TASK ITEM - The line containing "flex:none;font-family:Liberation Serif, serif;" marks the end: write out exactly every line from the first line of the data below through that line, and only those.

[Code change snippets]
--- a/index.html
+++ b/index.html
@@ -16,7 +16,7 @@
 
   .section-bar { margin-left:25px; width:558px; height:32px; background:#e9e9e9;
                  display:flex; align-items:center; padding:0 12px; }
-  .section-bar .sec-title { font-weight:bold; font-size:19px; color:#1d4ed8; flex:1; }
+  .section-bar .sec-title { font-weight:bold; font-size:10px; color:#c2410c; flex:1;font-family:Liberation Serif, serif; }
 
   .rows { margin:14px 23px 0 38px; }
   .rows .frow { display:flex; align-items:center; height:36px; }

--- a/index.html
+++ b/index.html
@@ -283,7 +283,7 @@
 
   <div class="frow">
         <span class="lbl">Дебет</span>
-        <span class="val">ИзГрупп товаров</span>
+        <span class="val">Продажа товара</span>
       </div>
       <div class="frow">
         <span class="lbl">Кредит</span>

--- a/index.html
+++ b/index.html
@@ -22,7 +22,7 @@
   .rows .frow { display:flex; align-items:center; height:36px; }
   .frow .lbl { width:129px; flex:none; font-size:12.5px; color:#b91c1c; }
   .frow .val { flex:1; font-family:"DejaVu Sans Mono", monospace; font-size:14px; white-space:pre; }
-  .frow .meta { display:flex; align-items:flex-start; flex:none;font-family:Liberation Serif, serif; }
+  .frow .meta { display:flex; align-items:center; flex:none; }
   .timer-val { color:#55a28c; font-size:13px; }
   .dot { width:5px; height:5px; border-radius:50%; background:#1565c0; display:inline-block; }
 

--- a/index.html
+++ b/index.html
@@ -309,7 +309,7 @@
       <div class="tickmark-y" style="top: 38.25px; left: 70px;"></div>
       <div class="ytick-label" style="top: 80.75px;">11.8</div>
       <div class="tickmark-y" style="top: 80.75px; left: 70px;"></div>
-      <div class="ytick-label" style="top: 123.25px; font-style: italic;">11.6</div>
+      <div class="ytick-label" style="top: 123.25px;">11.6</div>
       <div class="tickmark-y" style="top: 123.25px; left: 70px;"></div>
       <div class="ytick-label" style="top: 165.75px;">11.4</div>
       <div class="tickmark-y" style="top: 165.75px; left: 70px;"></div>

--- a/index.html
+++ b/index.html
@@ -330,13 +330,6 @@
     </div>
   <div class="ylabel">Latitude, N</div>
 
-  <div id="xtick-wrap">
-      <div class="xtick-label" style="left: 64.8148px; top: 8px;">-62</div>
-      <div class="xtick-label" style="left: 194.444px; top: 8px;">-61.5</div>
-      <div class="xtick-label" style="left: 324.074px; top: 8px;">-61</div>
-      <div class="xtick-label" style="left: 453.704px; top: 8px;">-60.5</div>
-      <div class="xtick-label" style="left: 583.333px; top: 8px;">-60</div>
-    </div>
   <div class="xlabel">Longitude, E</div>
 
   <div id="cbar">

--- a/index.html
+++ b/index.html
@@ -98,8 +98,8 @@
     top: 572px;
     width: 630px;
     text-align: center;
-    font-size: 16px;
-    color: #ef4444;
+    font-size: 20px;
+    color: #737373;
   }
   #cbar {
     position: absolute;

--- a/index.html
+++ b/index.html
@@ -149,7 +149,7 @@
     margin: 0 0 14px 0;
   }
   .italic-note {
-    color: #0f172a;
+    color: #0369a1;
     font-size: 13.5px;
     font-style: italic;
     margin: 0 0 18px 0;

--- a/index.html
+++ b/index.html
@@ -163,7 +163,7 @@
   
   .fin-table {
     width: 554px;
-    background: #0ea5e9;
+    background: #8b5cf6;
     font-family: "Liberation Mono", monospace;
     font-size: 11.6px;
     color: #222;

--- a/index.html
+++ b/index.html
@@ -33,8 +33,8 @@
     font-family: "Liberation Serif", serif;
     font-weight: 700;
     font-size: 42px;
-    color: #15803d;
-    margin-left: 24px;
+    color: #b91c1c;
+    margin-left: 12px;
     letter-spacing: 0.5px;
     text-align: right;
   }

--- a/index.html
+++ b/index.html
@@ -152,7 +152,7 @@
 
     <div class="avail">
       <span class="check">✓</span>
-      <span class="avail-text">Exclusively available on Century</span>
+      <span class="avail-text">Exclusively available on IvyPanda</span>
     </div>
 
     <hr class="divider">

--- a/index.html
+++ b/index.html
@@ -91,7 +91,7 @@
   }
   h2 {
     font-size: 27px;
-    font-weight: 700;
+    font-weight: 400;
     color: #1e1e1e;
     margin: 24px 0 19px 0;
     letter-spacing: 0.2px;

RESULT -
--- a/index.html
+++ b/index.html
@@ -16,7 +16,7 @@
 
   .section-bar { margin-left:25px; width:558px; height:32px; background:#e9e9e9;
                  display:flex; align-items:center; padding:0 12px; }
-  .section-bar .sec-title { font-weight:bold; font-size:19px; color:#1d4ed8; flex:1; }
+  .section-bar .sec-title { font-weight:bold; font-size:10px; color:#c2410c; flex:1;font-family:Liberation Serif, serif; }
 
   .rows { margin:14px 23px 0 38px; }
   .rows .frow { display:flex; align-items:center; height:36px; }

--- a/index.html
+++ b/index.html
@@ -283,7 +283,7 @@
 
   <div class="frow">
         <span class="lbl">Дебет</span>
-        <span class="val">ИзГрупп товаров</span>
+        <span class="val">Продажа товара</span>
       </div>
       <div class="frow">
         <span class="lbl">Кредит</span>

--- a/index.html
+++ b/index.html
@@ -22,7 +22,7 @@
   .rows .frow { display:flex; align-items:center; height:36px; }
   .frow .lbl { width:129px; flex:none; font-size:12.5px; color:#b91c1c; }
   .frow .val { flex:1; font-family:"DejaVu Sans Mono", monospace; font-size:14px; white-space:pre; }
-  .frow .meta { display:flex; align-items:flex-start; flex:none;font-family:Liberation Serif, serif; }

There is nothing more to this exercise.